Dataset content Start Marker
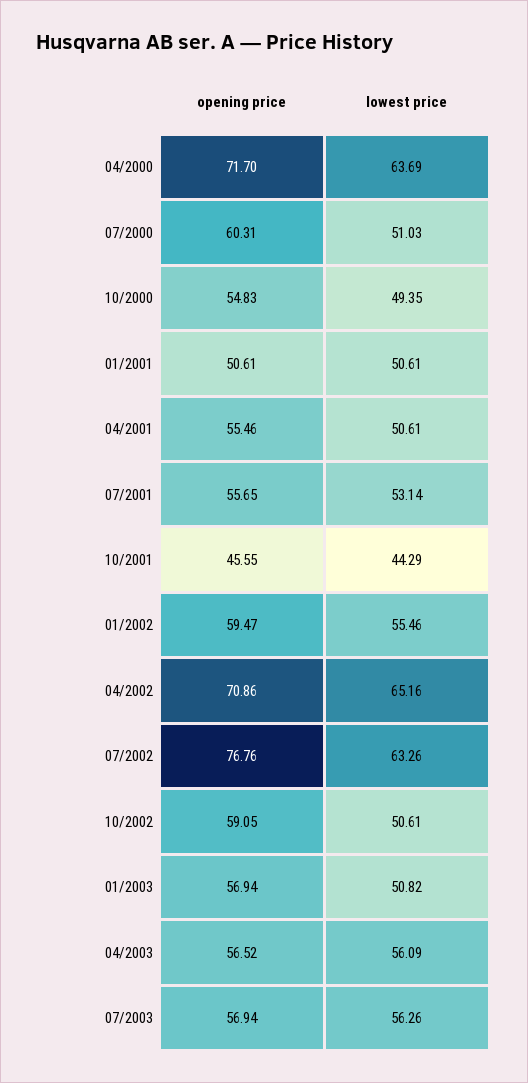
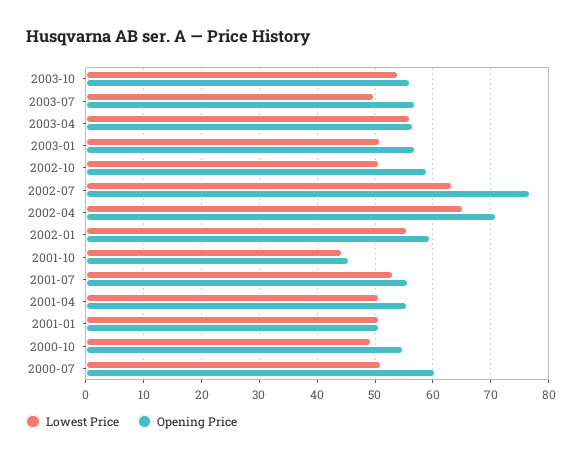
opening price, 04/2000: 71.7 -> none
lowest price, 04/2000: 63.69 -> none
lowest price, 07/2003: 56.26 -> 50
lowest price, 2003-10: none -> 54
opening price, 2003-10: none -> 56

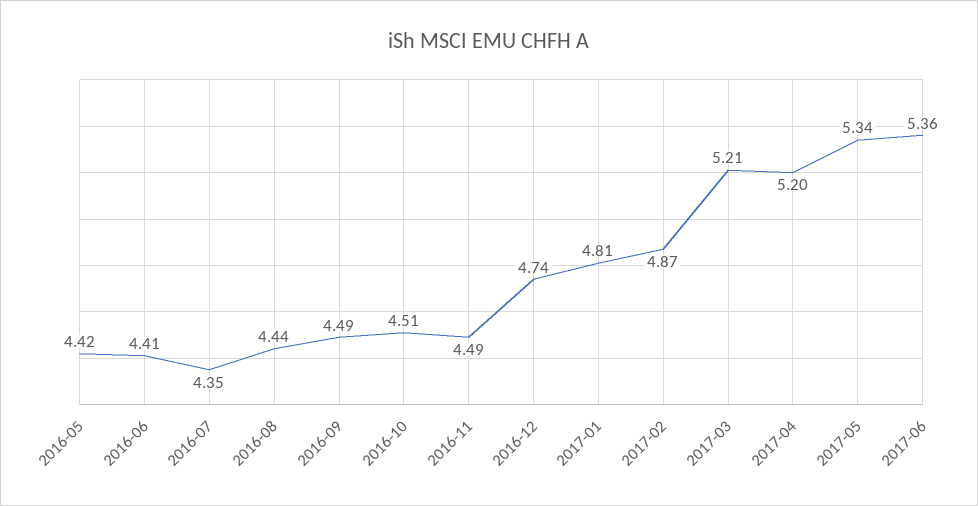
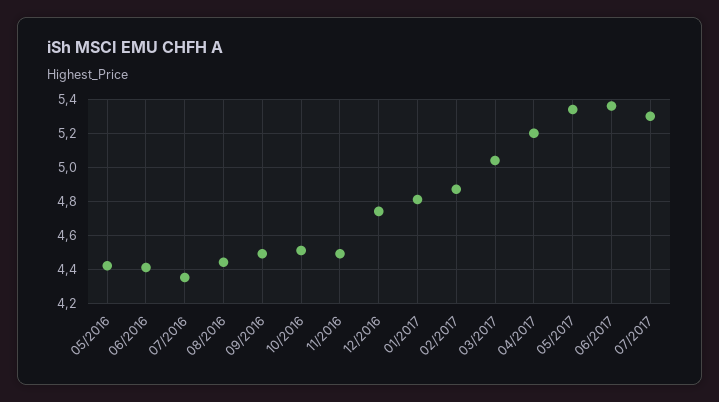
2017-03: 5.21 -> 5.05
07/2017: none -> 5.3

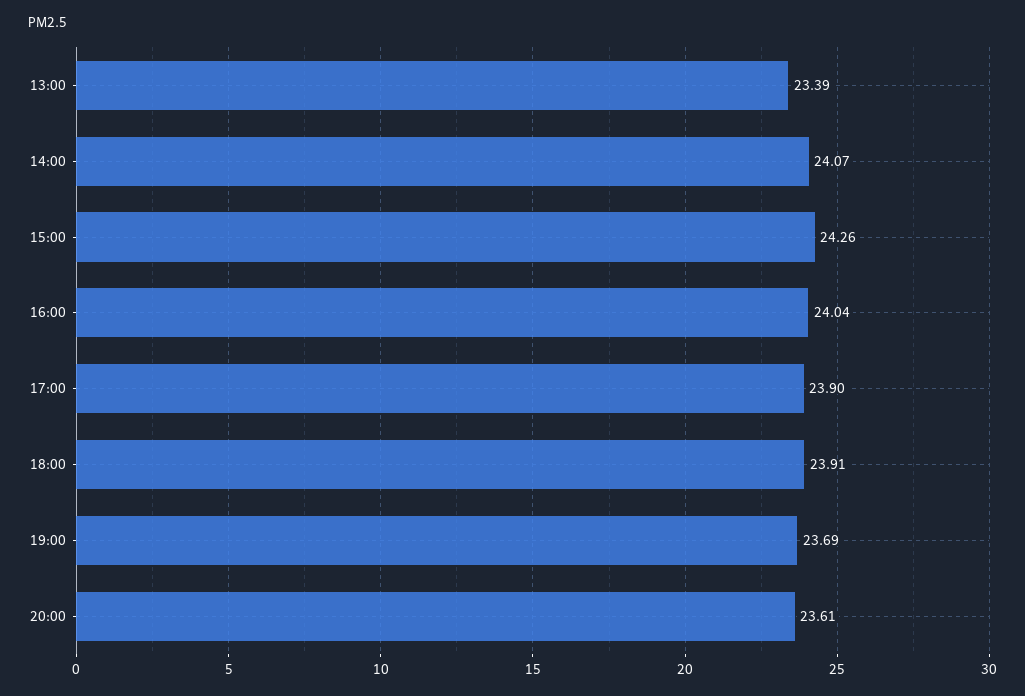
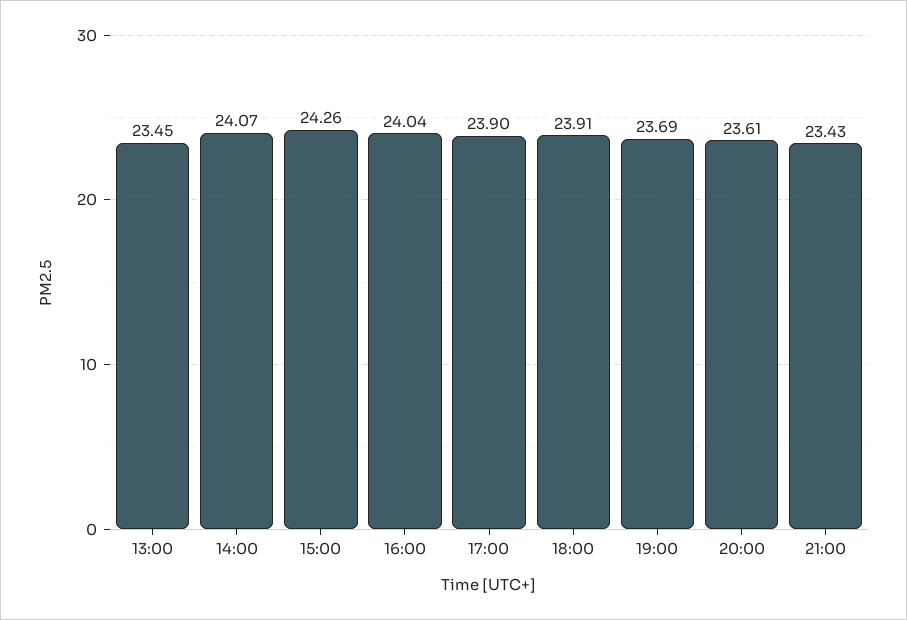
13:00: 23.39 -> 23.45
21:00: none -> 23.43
Dataset content End Marker
* Exercise objective *
Would you please set down the data above again exactly, without its pictures?

* Answer box *
opening price, 04/2000: 71.7 -> none
lowest price, 04/2000: 63.69 -> none
lowest price, 07/2003: 56.26 -> 50
lowest price, 2003-10: none -> 54
opening price, 2003-10: none -> 56

2017-03: 5.21 -> 5.05
07/2017: none -> 5.3

13:00: 23.39 -> 23.45
21:00: none -> 23.43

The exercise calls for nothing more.